- [Instructions to follow]
What is the number of lines in the listing that contain "none"? Give that number only.

- [Records shown]
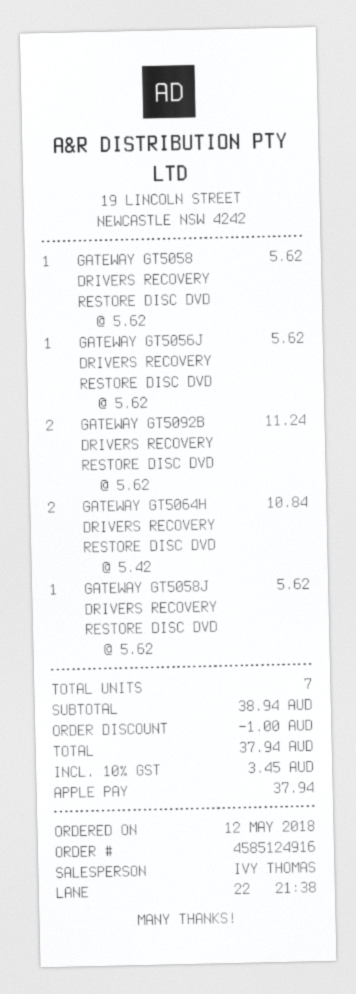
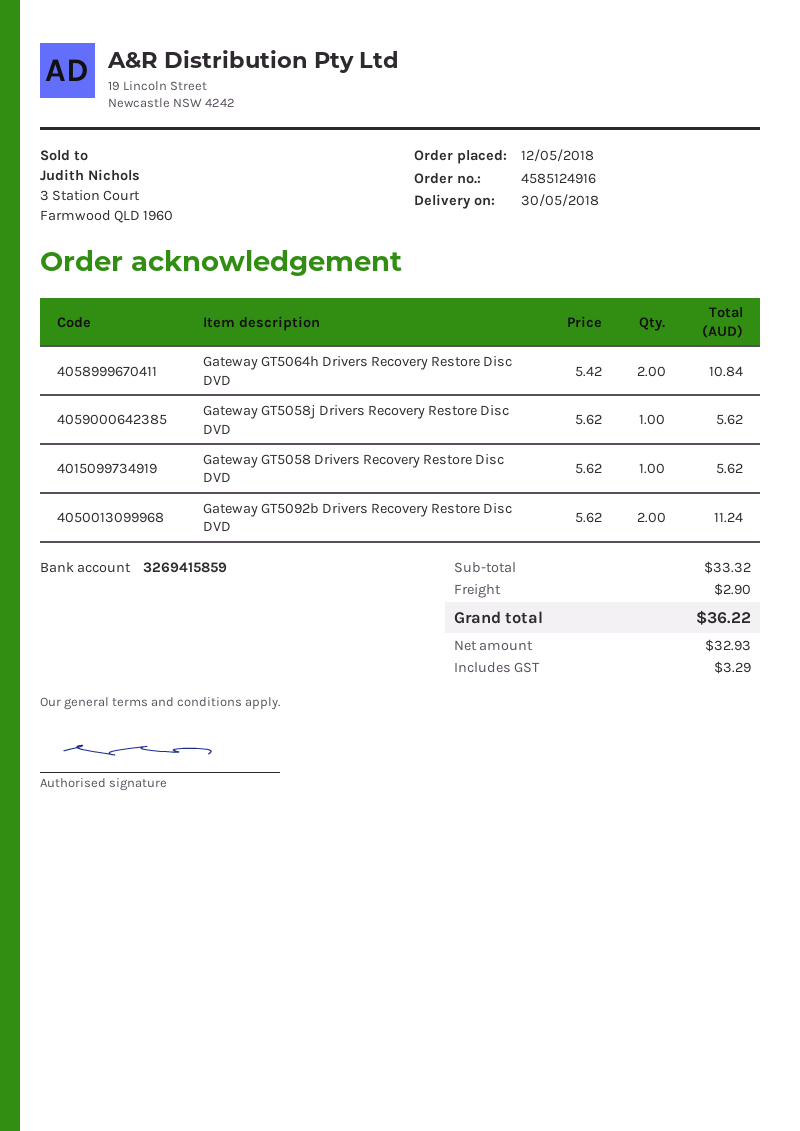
GATEWAY GT5056J DRIVERS RECOVERY RESTORE DISC DVD: 1 x 5.62 = 5.62 -> none
subtotal: 38.94 -> 33.32
discount: 1.00 -> none
shipping: none -> 2.90
tax: 3.45 -> 3.29
total: 37.94 -> 36.22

- [Result of this task]
3